### Data supplied:
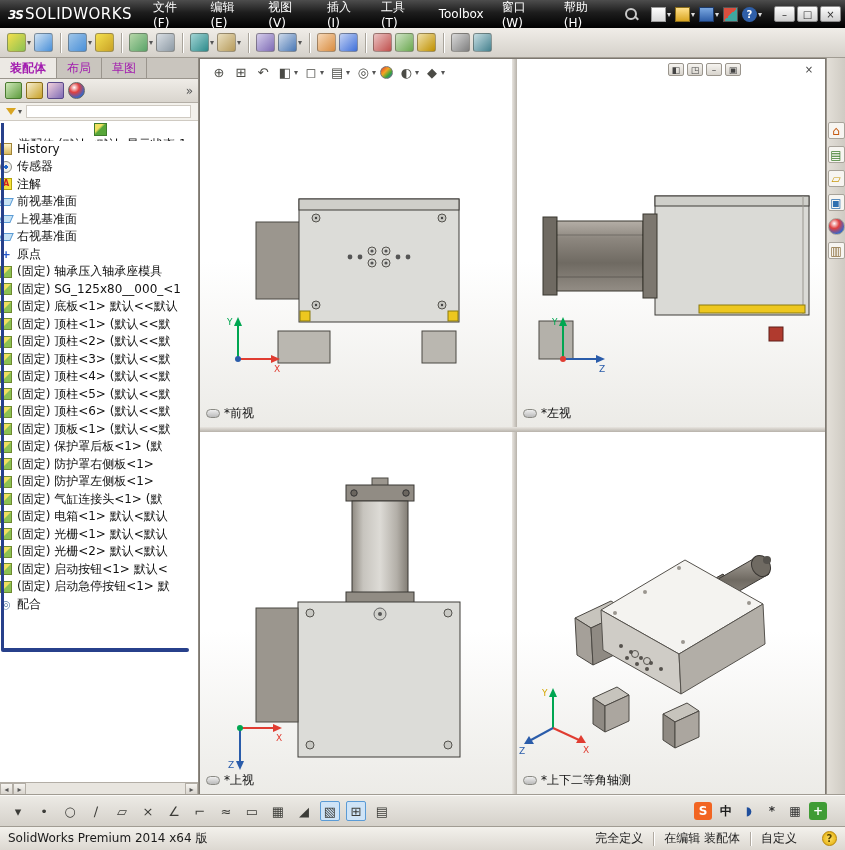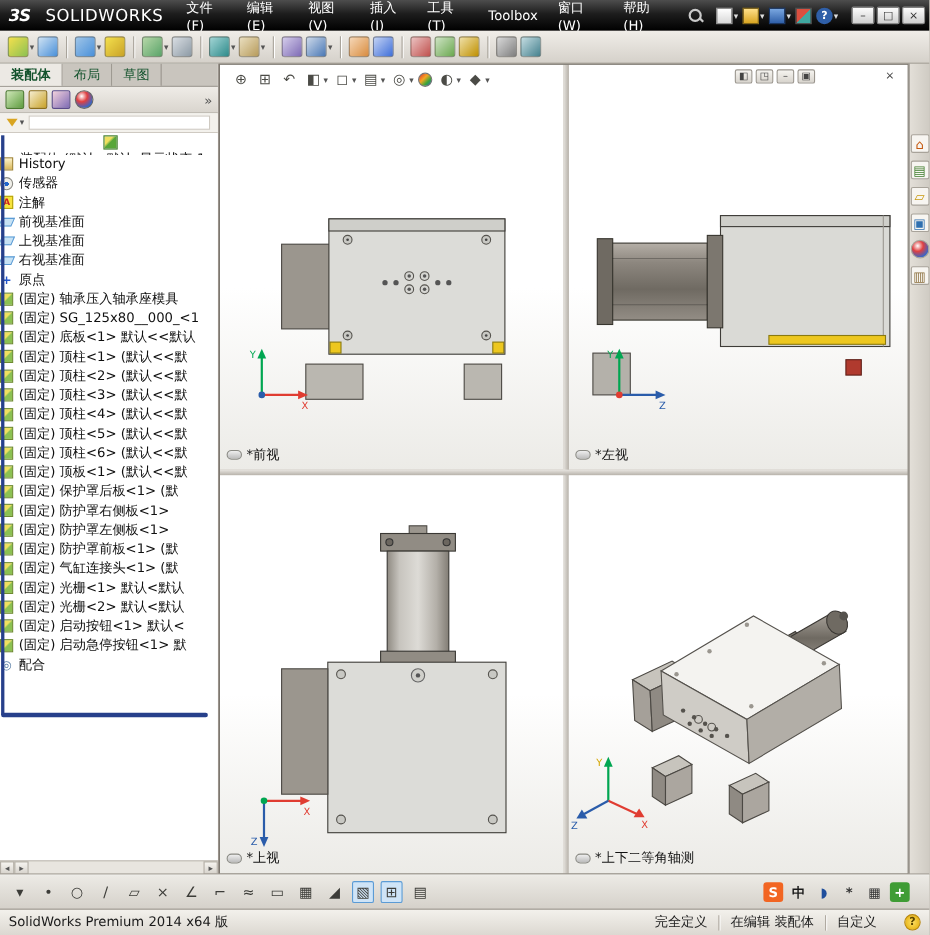"3S" .logo-mark { font-size: 15px -> 12px; margin-right: 14px -> 2px }
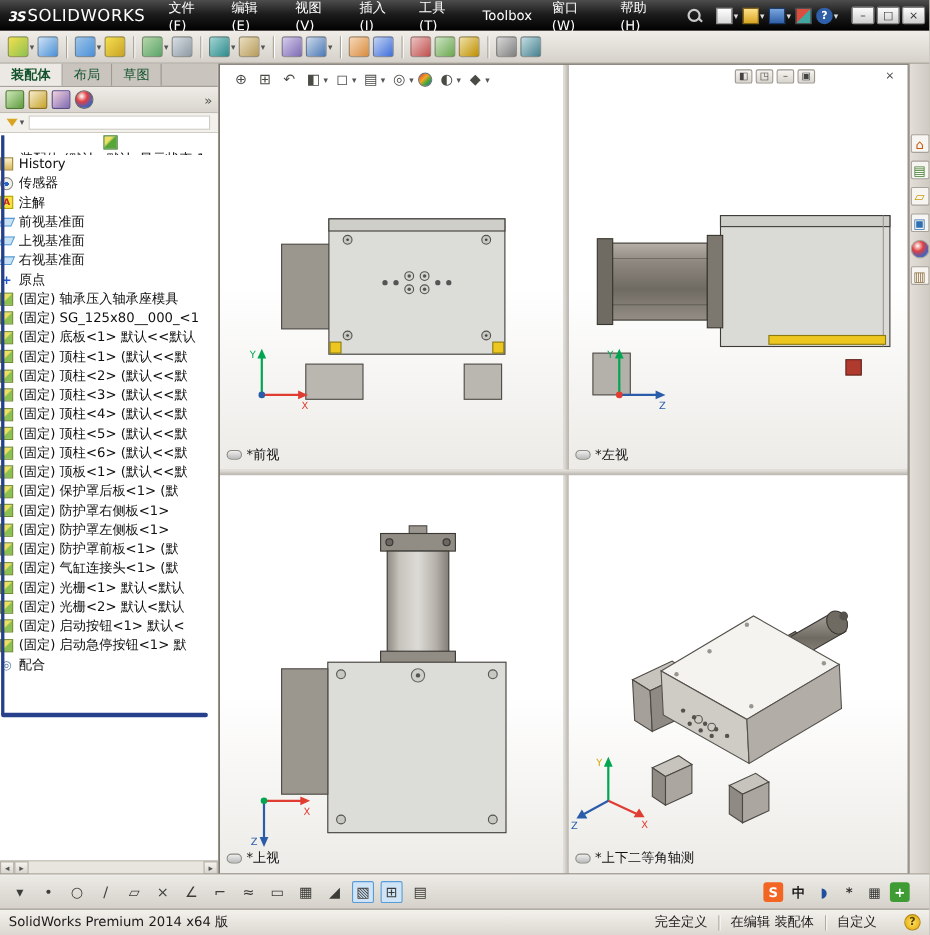"装配体" .tab { color: #14532d -> #a21caf }
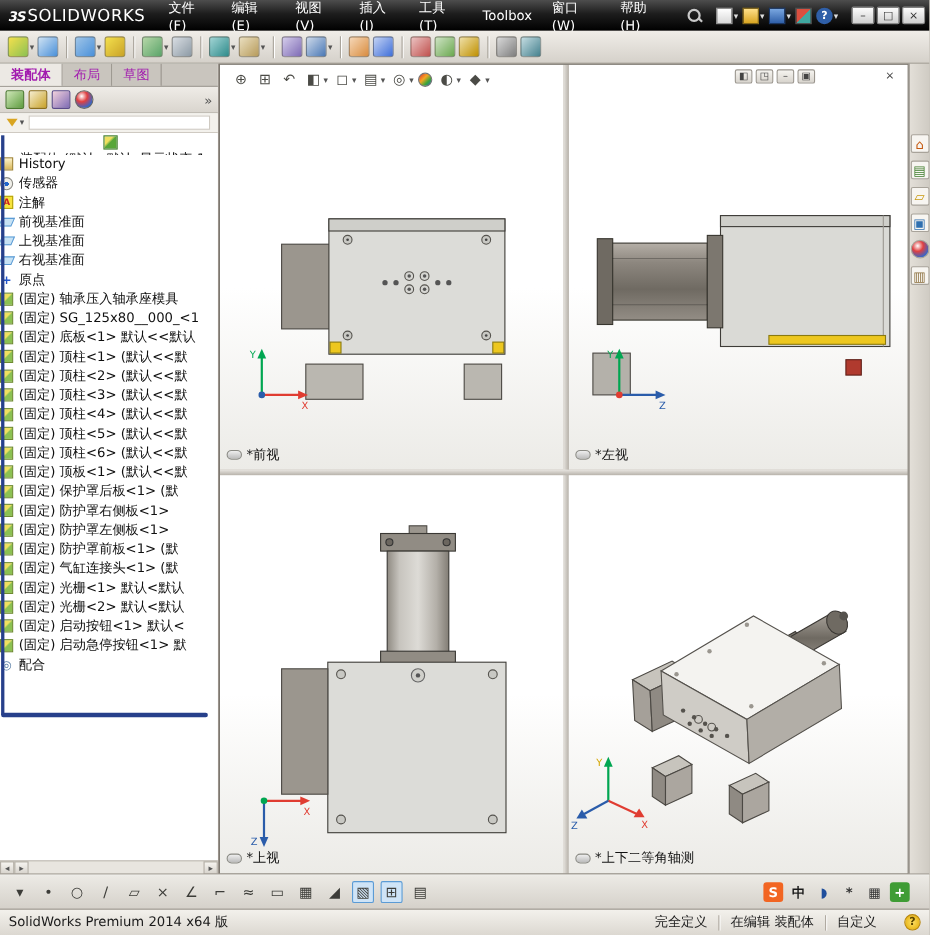"(固定) 防护罩前板<1> (默" div.trow { html: <div> <span></span> <span>(固定) 防护罩前板&lt;1&gt; (默</span> </div> -> none }
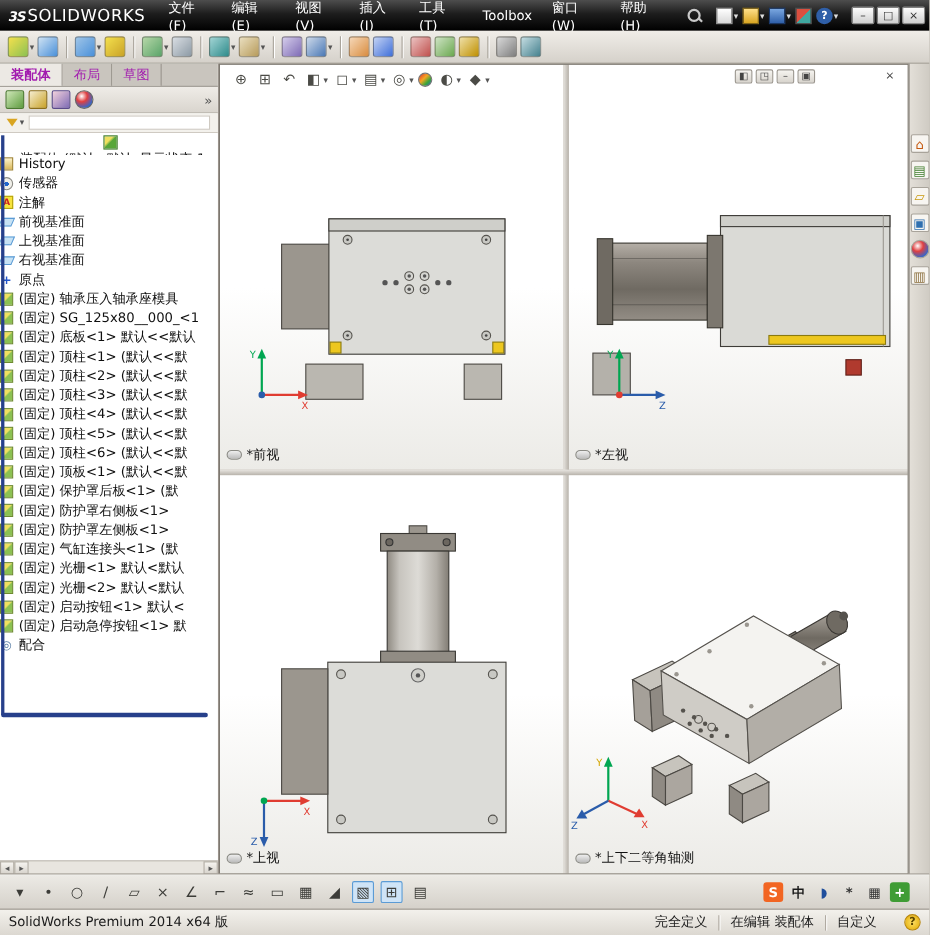"(固定) 电箱<1> 默认<默认" div.trow { html: none -> <div> <span></span> <span>(固定) 电箱&lt;1&gt; 默认&lt;默认</span> </div> }
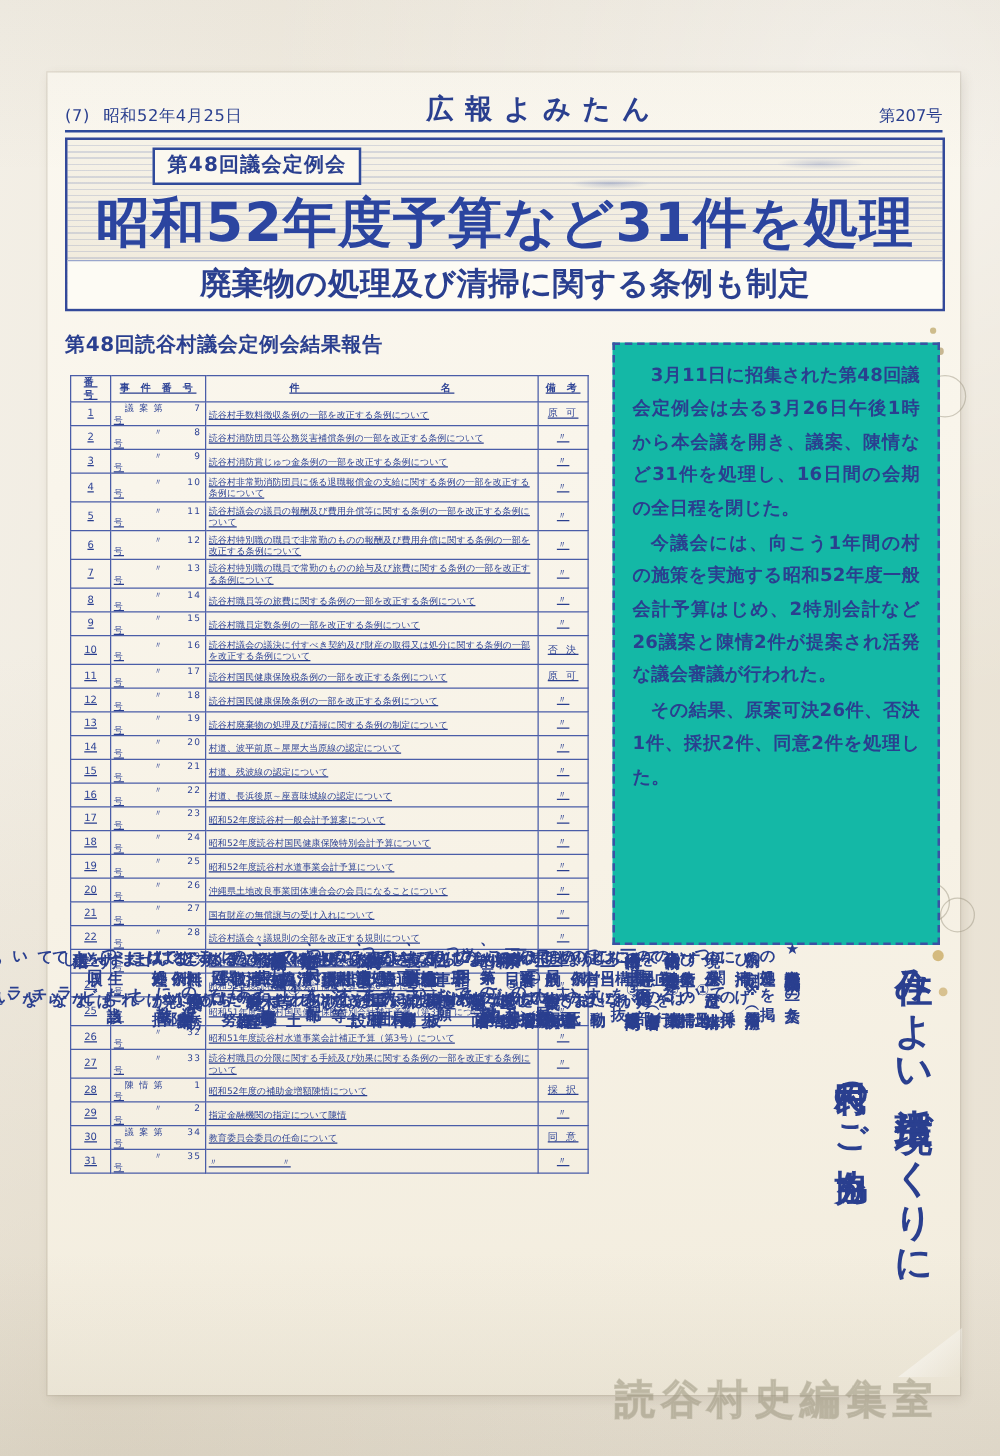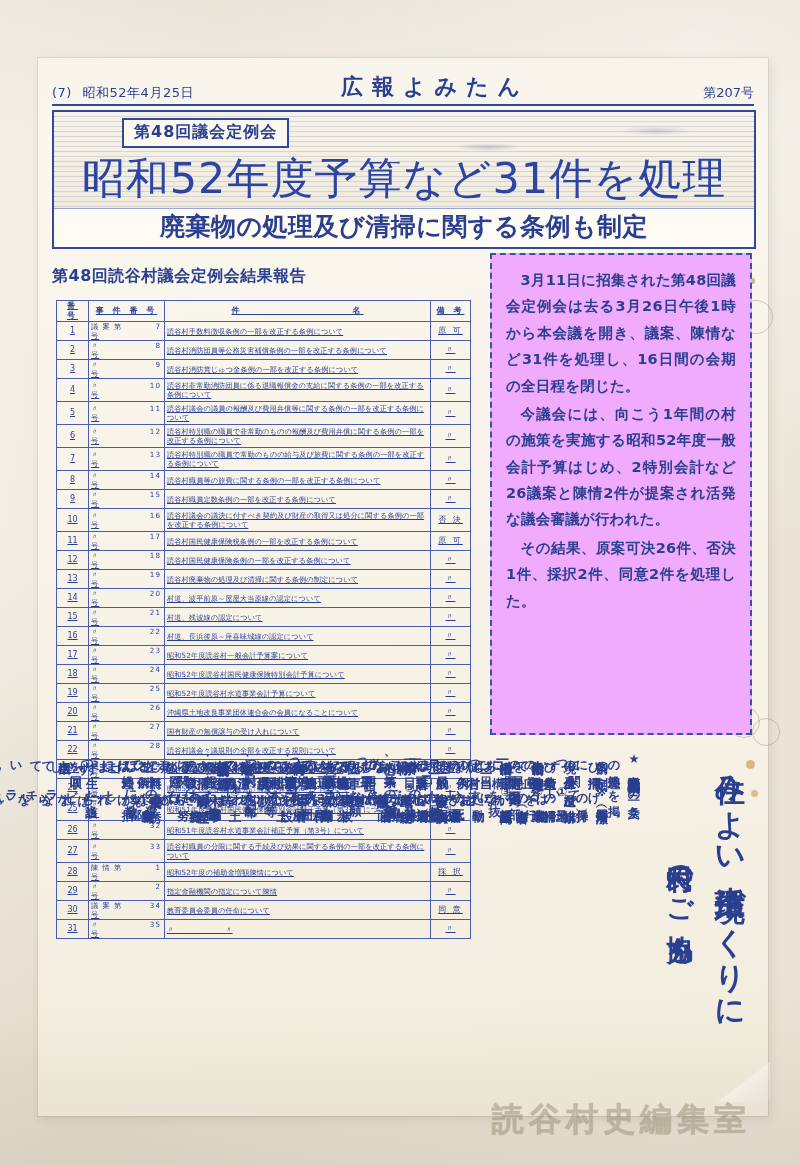"昭和52年度予算など31件を処理" .hero-main { font-weight: normal -> bold }
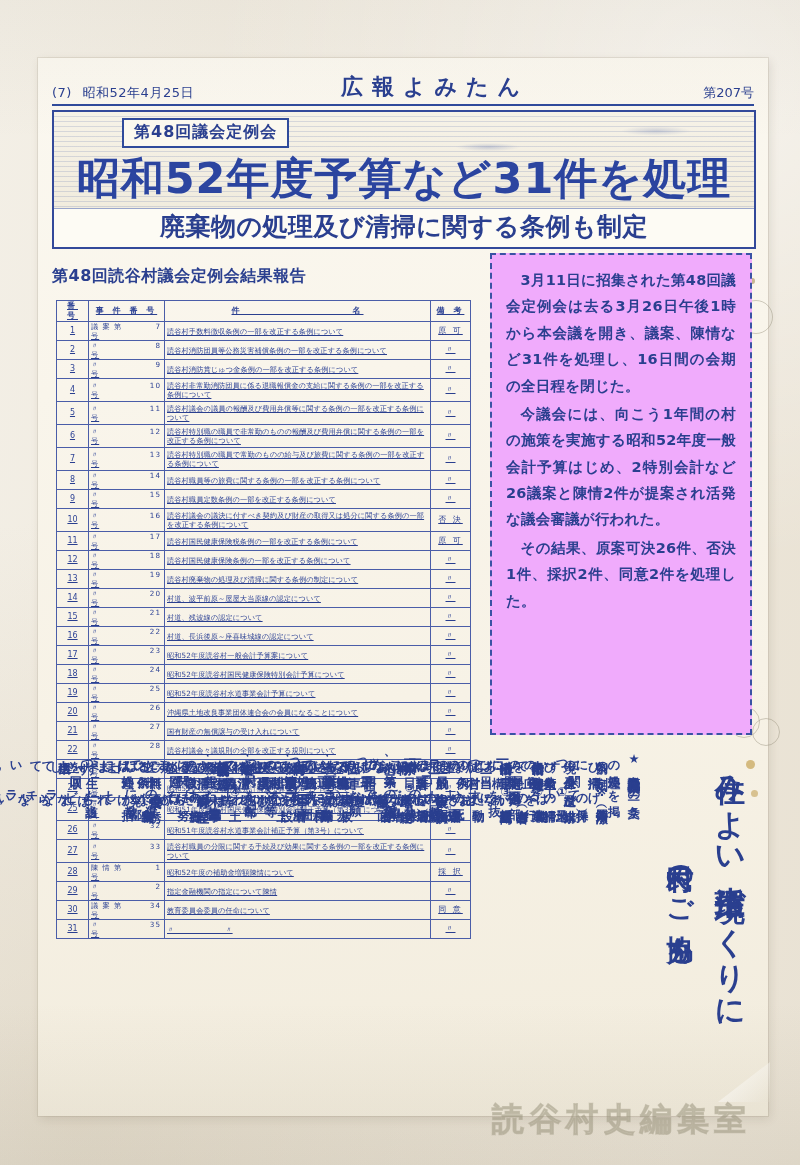"3月11日に招集された第48回議会定例会は去る3月26日午後1時から本会議を開き" .box-article { background: #f0abfc -> #14b8a6; top: 253px -> 274px }
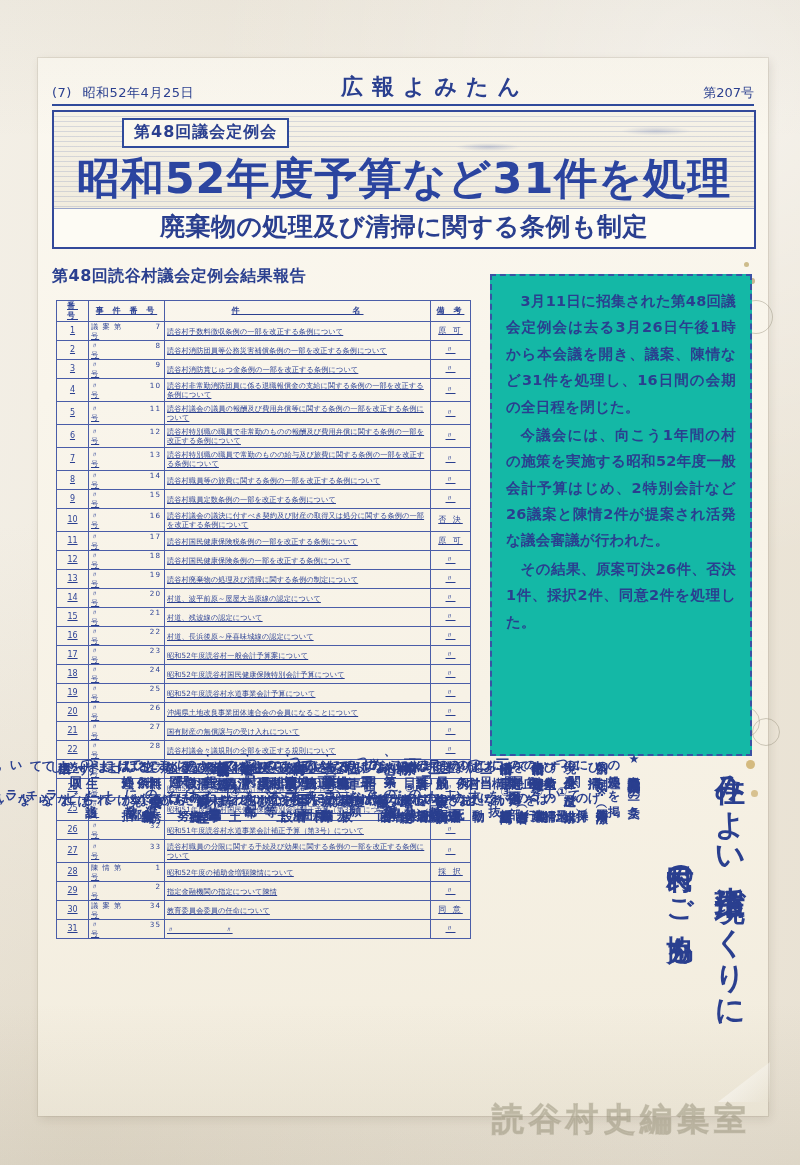"議 案 第" td.case .sym { text-align: left -> right }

### Problem to work on:
Write out the lines of the entries above exactly, beginning with the first and ending with the line that contains "html: none ->". No picture goes in.

### Result for this task:
"3S" .logo-mark { font-size: 15px -> 12px; margin-right: 14px -> 2px }
"装配体" .tab { color: #14532d -> #a21caf }
"(固定) 防护罩前板<1> (默" div.trow { html: <div> <span></span> <span>(固定) 防护罩前板&lt;1&gt; (默</span> </div> -> none }
"(固定) 电箱<1> 默认<默认" div.trow { html: none -> <div> <span></span> <span>(固定) 电箱&lt;1&gt; 默认&lt;默认</span> </div> }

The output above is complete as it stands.